Review Comment:
This paper presents a set of metrics to evaluate the quality of Relational Database to RDF (RDB2RDF) mappings, with an attempt of formalizing an approach to apply the metrics and an evaluation based on applying the proposed quality metrics over three datasets.
Strong points
- In my opinion, this is an important topic. Quality of mappings in general (not just RDB2RDF) is a topic that deserves more research. With mapping standards such as R2RML, one can expect tools that help users create these mappings. An important feature will be the possibility of informing users about the quality of the mapping. Therefore, I believe that the impact of this type of work can be substantial.
- The authors present a wide variety of quality metrics (43) spanning 12 dimensions. These quality metrics are inspired by existing quality dimensions from Linked Data.
However, I am not able to recommend acceptance of this current paper for the following reasons:
Weak points
- W1 Definitions lacks well founded formalization (Section 4)
- W2 Describing only 7 of the 43 metrics in this paper is not sufficient. (Section 5 and 6)

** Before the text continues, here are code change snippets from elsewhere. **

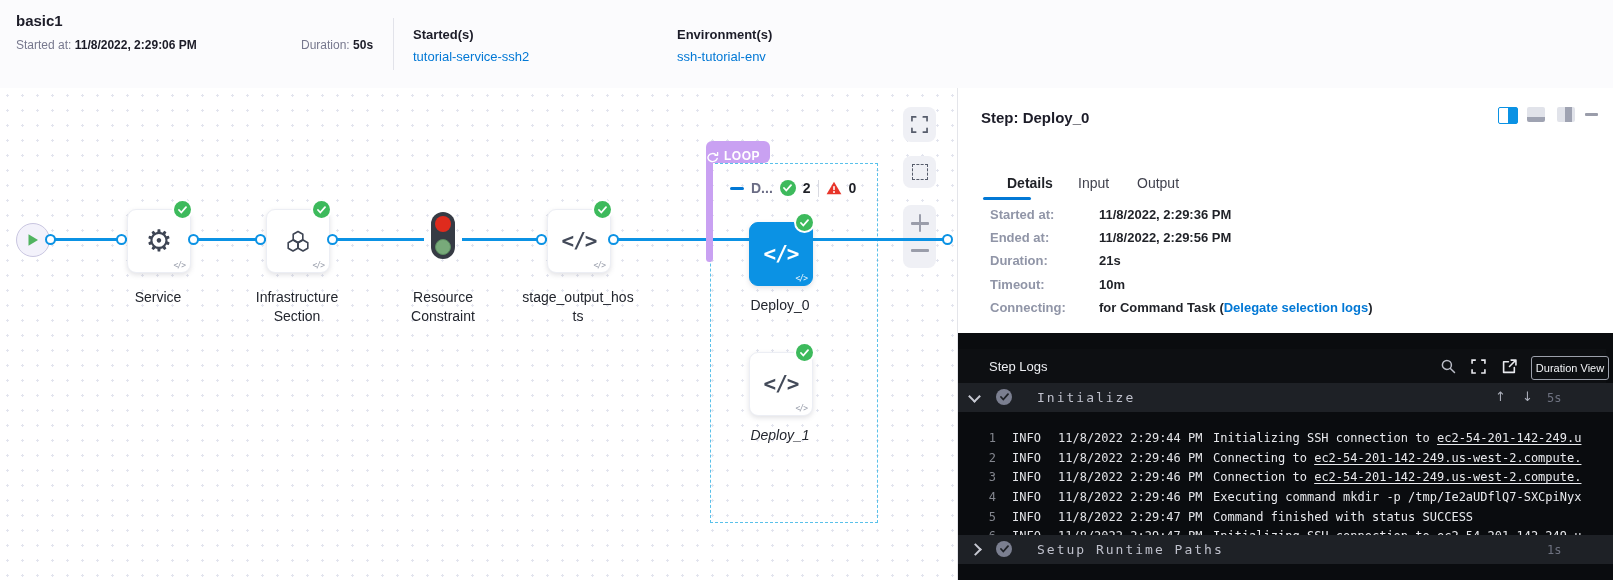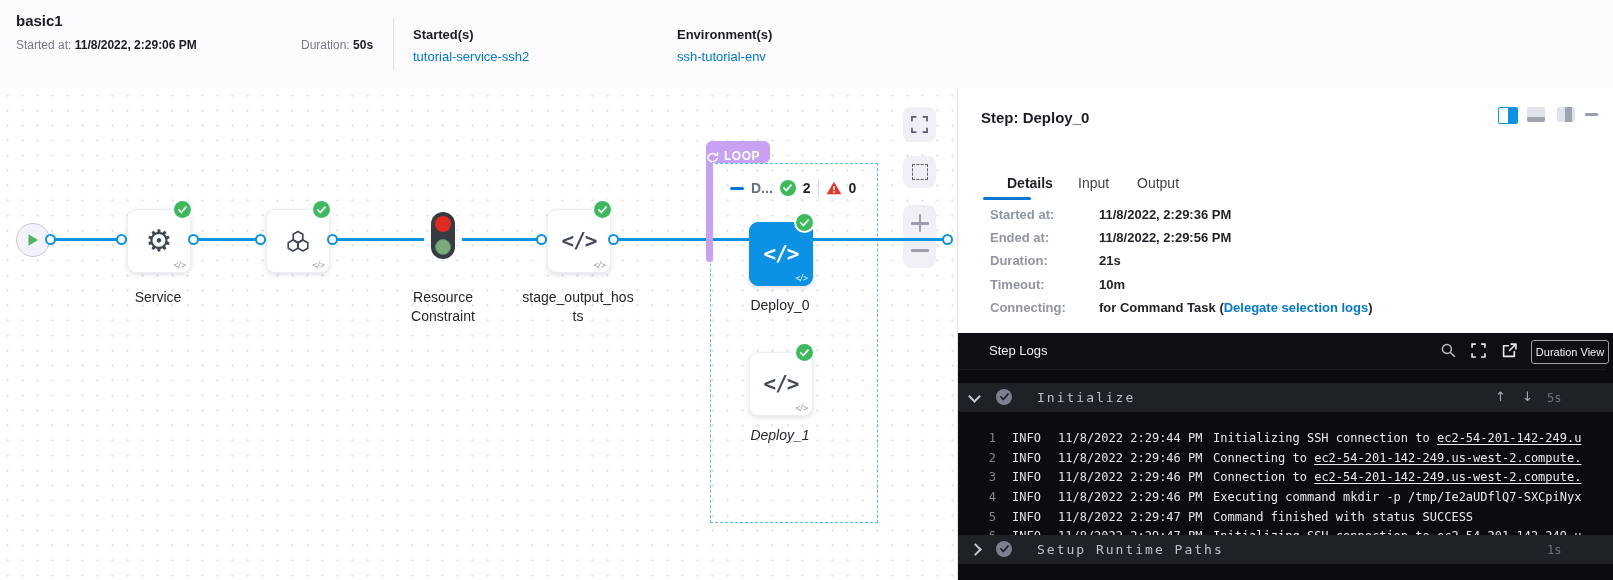--- a/index.html
+++ b/index.html
@@ -152,6 +152,7 @@
           <path d="M1 4l2.3 2.5L8 1.2" stroke="#fff" stroke-width="1.8" fill="none" stroke-linecap="round"></path>
         </svg>
     </div>
+    <div class="node-label" style="left:237px;top:200px;">Infrastructure Section</div>
 
     <div class="tlight">
       <div class="red"></div>

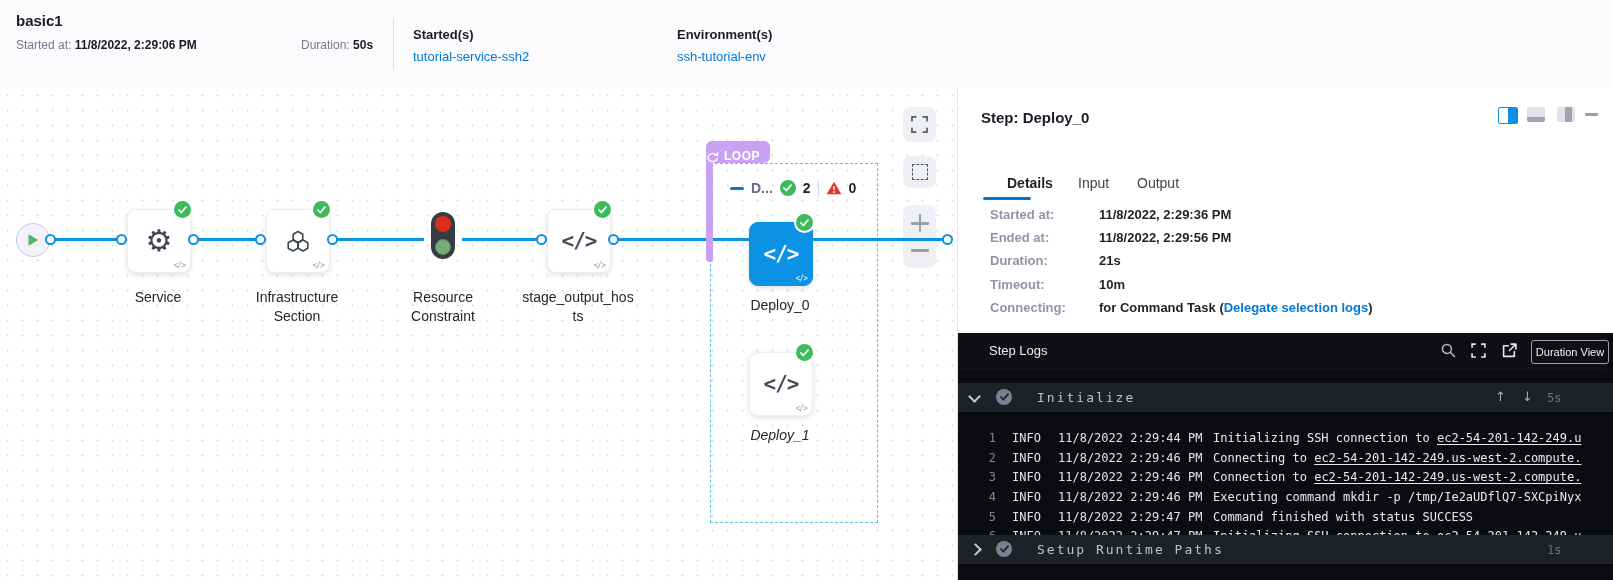--- a/index.html
+++ b/index.html
@@ -64,7 +64,7 @@
 
   
   .logs{position:absolute;left:0;top:245px;width:656px;height:247px;background:#0a0c0f;overflow:hidden;}
-  .log-toolbar{position:absolute;left:0;top:0;width:648px;height:36px;background:#0d0f12;border-bottom:1px solid #15181c;text-decoration:underline;}
+  .log-toolbar{position:absolute;left:0;top:16px;width:648px;height:36px;background:#0d0f12;border-bottom:1px solid #15181c;text-decoration:underline;}
   .log-title{position:absolute;left:31px;top:10px;font-size:13px;color:#eceef2;}
   .tool-ico{position:absolute;top:10px;cursor:pointer;}
   .console-btn{position:absolute;left:573px;top:7px;width:76px;height:22px;border:1px solid #9ca0ab;border-radius:3px;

- W3 Evaluation section presents the results of applying the quality metrics to 3 datasets instead of evaluating the quality metrics themselves (Section 7)
This is a journal paper. Technically, space shouldn’t be a limitation. All the details should be in this single document.

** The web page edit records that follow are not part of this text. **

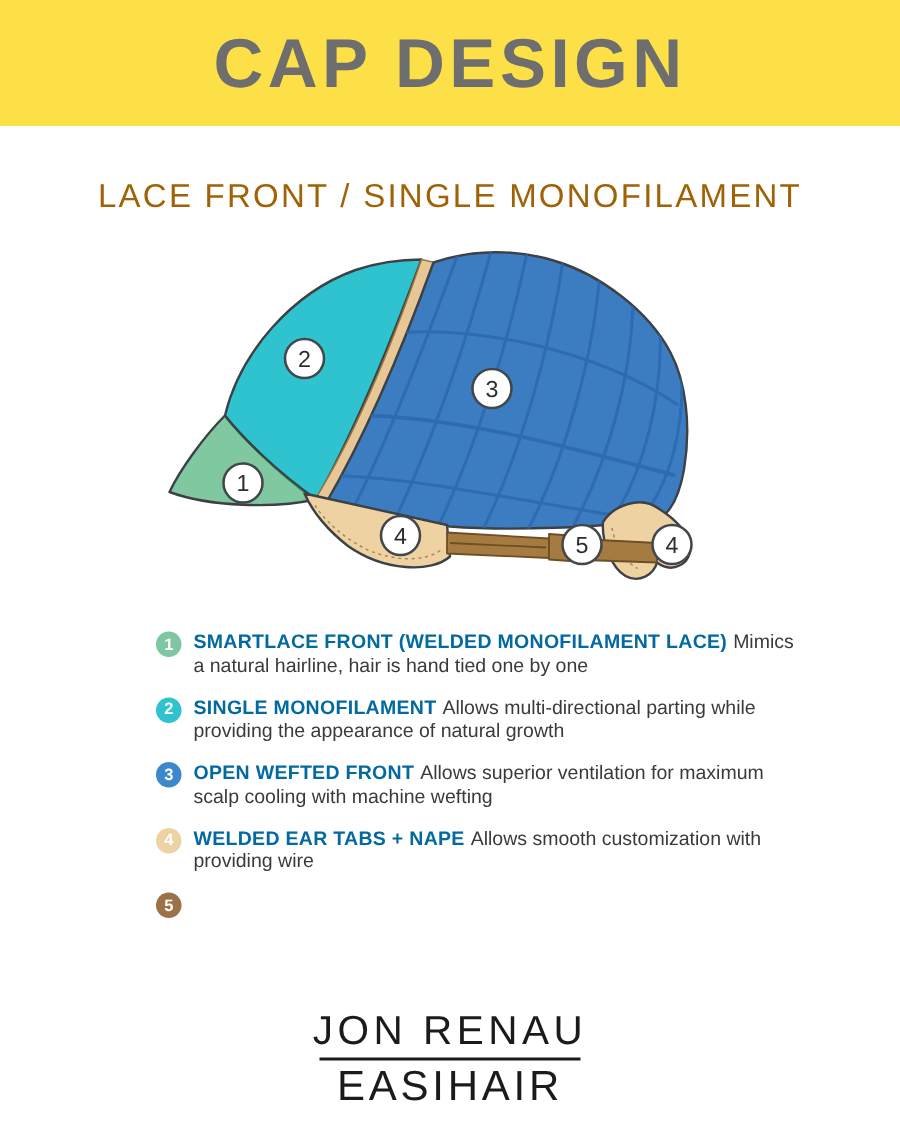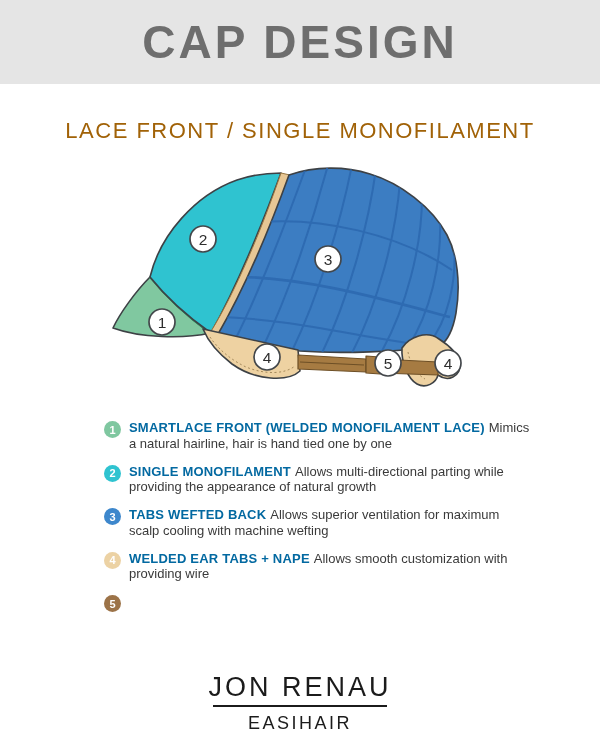--- a/index.html
+++ b/index.html
@@ -14,7 +14,7 @@
   
   .header {
     position: absolute; top: 0; left: 0; width: 600px; height: 84px;
-    background: #e5e5e5;
+    background: #fde047;
     display: flex; align-items: center; justify-content: center;
   }
   .header-title {

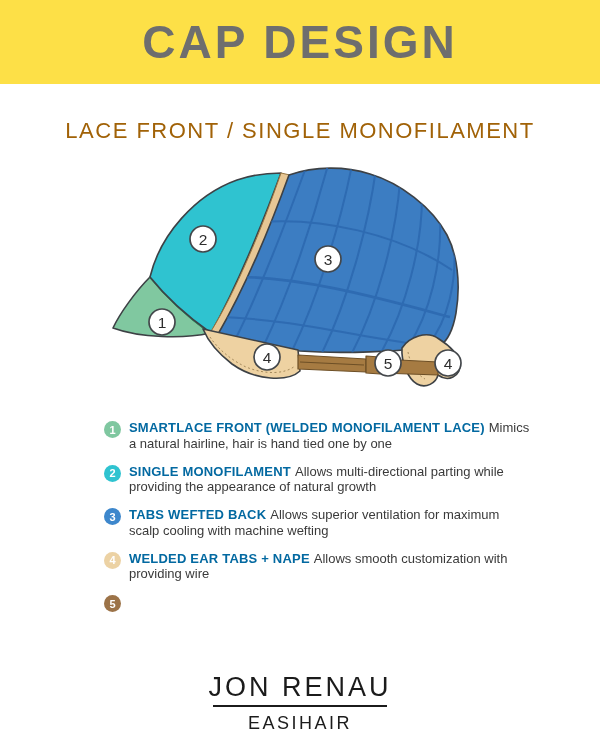--- a/index.html
+++ b/index.html
@@ -157,7 +157,7 @@
     </div>
     <div class="feature">
       <span class="fnum" style="background-color: rgb(61, 135, 204);">3</span>
-      <p class="ftext"><b>TABS WEFTED BACK</b><span>Allows superior ventilation for maximum scalp cooling with machine wefting</span></p>
+      <p class="ftext"><b>OPEN WEFTED FRONT</b><span>Allows superior ventilation for maximum scalp cooling with machine wefting</span></p>
     </div>
     <div class="feature">
       <span class="fnum" style="background-color: rgb(236, 210, 164);">4</span>

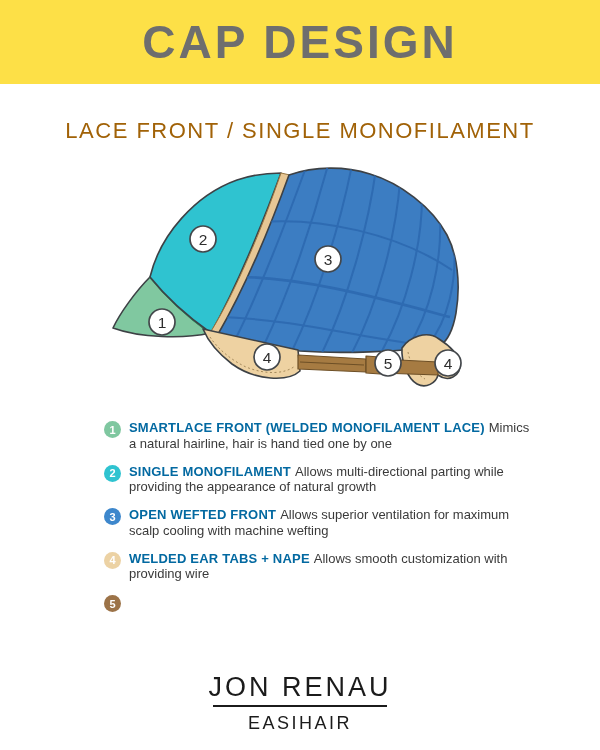--- a/index.html
+++ b/index.html
@@ -60,7 +60,7 @@
   }
   .brand-top { font-size: 27px; letter-spacing: 3px; line-height: 30px; }
   .brand-line { width: 174px; height: 0; border-top: 2px solid #1b1b1b; margin: 3px auto 2px auto; }
-  .brand-bottom { font-size: 18px; letter-spacing: 2.5px; line-height: 29px; }
+  .brand-bottom { font-size: 28px; letter-spacing: 2.5px; line-height: 29px; }
 </style>
 </head>
 <body>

In what follows, I will provide detailed comments about the week points. I encourage the authors to pursue this work and I believe they can improve this paper quickly. I look forward to reviewing a revised version.
Comments on Section 3
------------------------------------
This section seems to that it should be titled “Overview of the Approach” instead of “Approach"
My main comment is that this section should be written in a way that a reader can grasp what is going on quickly without having to understand details. For example Figure 2 is not clear without the context of Section 3. What are scopes, sink, sink implementation?
My suggestion is to rewrite this section with a running example. As a reader, I would like to see and example of the problem and how it can be solved. This should be a running example throughout the paper.
Comments on Section 4
------------------------------------
With respect to W2, the definitions presented in this section are too long and lack formalism. These are some examples:
- Comments on Def 4.1
* What is a transformation description?
* Logical table is not defined (is it just a relation from the relational schema, and/or also a query. I believe it should be both).
* Quads should be it’s own definition ( subject, predicate, objects can be IRI, etc. ).
* There is too much prose. For example “for each relational data entry a variable q is instantiated to an RDF term based on an associated term constructor tc_q”. This should be formally described.
* The definition of a "view definition" v uses TC, and from what I understand TC is a set of “RDF term based on an associate term constructor”. But what does that even mean? Hence TC is never defined. Term Constructor should be its own definition.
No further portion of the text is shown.